Analyzing your own games is one of the best ways to improve because the positions came from your decisions. You see your habits, not someone else’s puzzle collection.

The mistake many players make is turning on the engine immediately. Engines are useful, but if you skip your own thinking, you learn the answer without learning why you missed it.

Step 1: Mark Critical Moments

Before checking the engine, replay the game and mark moments where you felt unsure, spent a lot of time, changed the pawn structure, allowed a tactic, or moved quickly in a complicated position.

These moments reveal your decision process. Even if the engine says your move was fine, the fact that you were unsure may show a concept worth studying.

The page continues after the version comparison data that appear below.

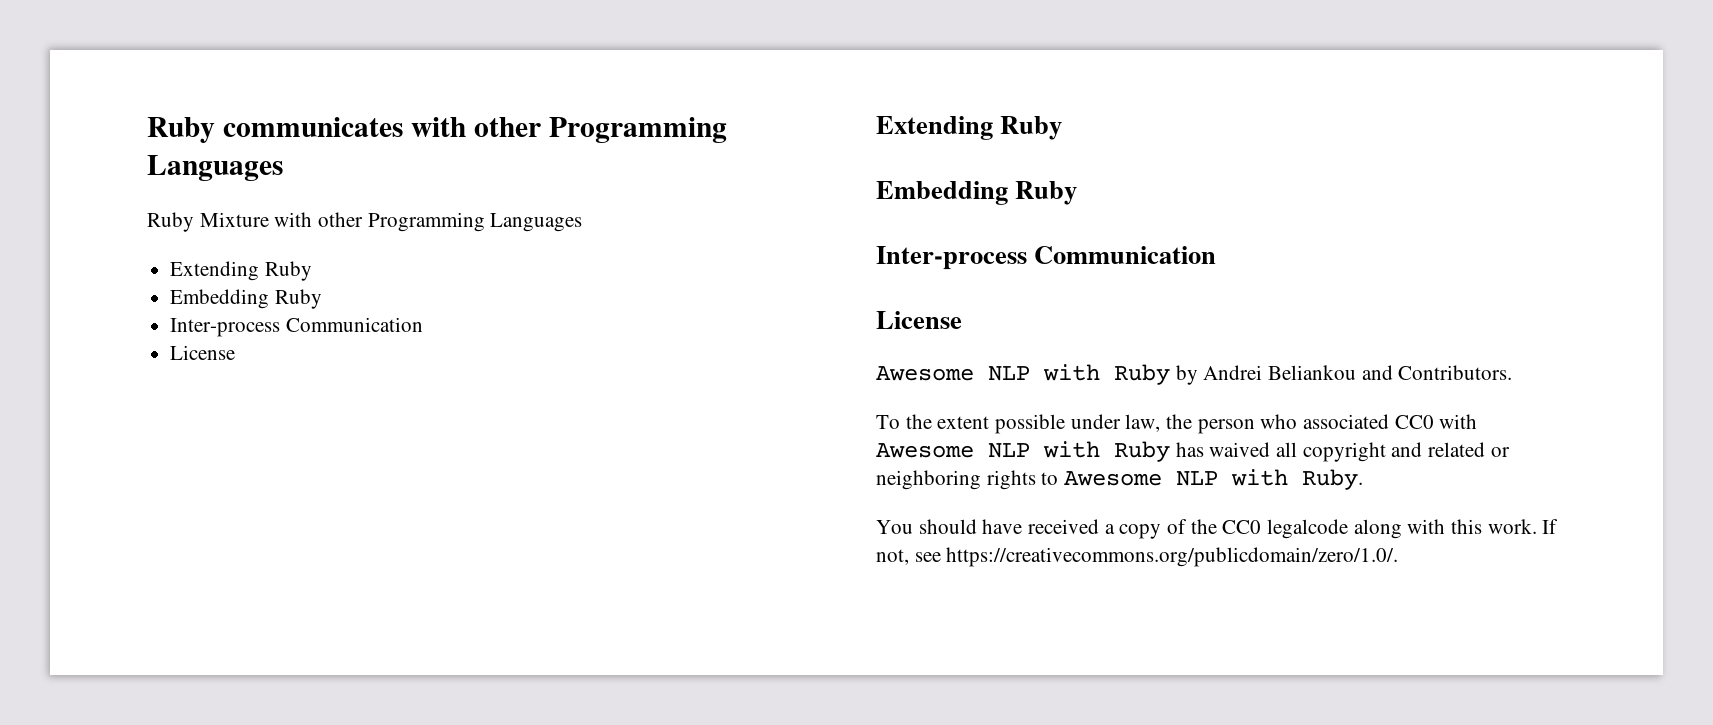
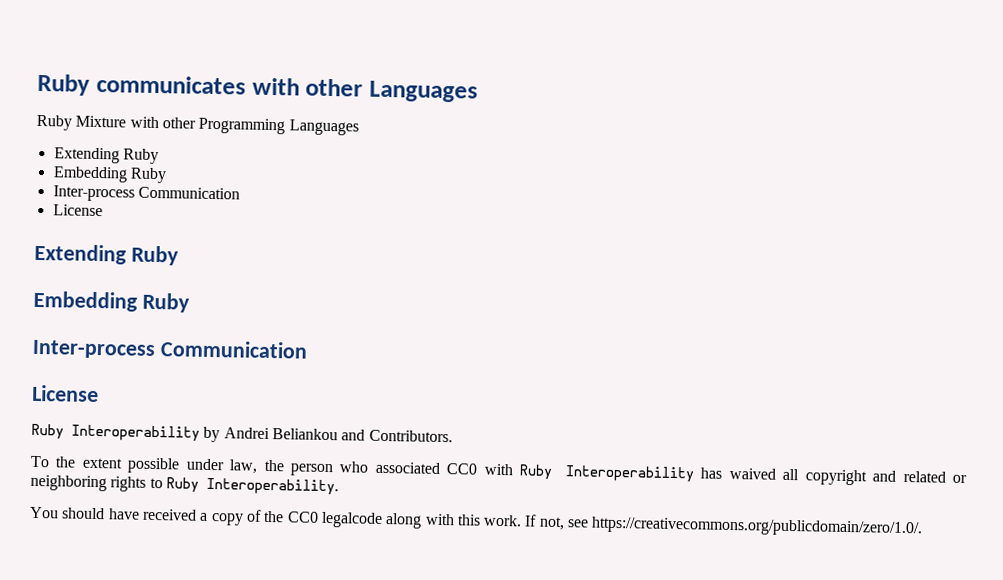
[548,117,727,143] Programming -> (364, 87) none
[876,364,1170,385] Awesome NLP with Ruby -> [31,423,200,442] Ruby Interoperability
[876,441,1170,462] Awesome NLP with Ruby -> [519,464,694,483] Ruby Interoperability
[1064,469,1364,490] Awesome NLP with Ruby. -> [165,477,339,496] Ruby Interoperability.

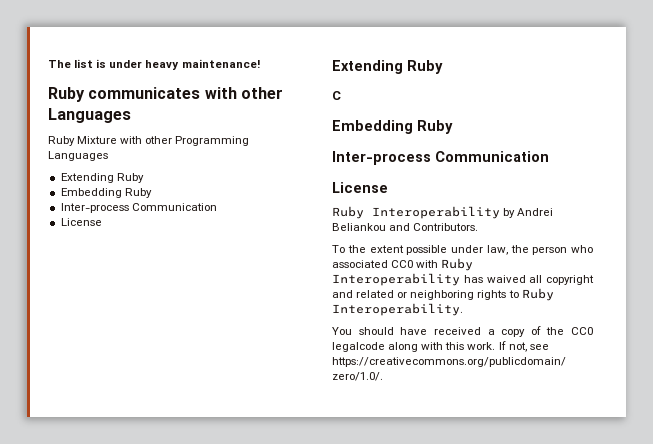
(37, 84) none -> [48,59,261,70] The list is under heavy maintenance! //
(179, 255) none -> [332,91,341,100] // C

Step 2: Write Candidate Moves

At each critical moment, write two or three candidate moves you considered. Then explain why you chose the game move. This creates a comparison between your thinking and the position’s demands.

If you cannot remember any candidate moves, that is useful information too. It may mean you were reacting automatically instead of making a real decision.

Step 3: Use the Engine Carefully

Now turn on the engine and compare. Do not only copy the top line. Ask why the engine move works: does it create a threat, prevent a tactic, improve the worst piece, or win a tempo?

For lower-rated players, the second-best human move is often more valuable than a brilliant engine-only move that depends on five precise follow-ups. Look for ideas you can actually use.

Step 4: Classify Mistakes

Group mistakes into categories: opening knowledge, tactical vision, calculation, endgame technique, time management, or emotional decisions. Patterns matter more than isolated moves.

If three losses in a week come from missed pins, train pins. If they come from time trouble, play slower time controls and practice choosing candidate moves earlier.

Step 5: Build a Training Loop

Every review should produce one small action. That action might be learning a pawn structure, solving a tactic theme, practicing a rook endgame, or changing your opening move order.

Without an action, analysis becomes entertainment. With an action, each game improves your next game.

Practice plan

  • Analyze one loss without an engine for ten minutes, then compare with Stockfish.
  • Create a mistake log with columns for move, mistake type, and fix.
  • Review wins too, especially games where you were worse but escaped.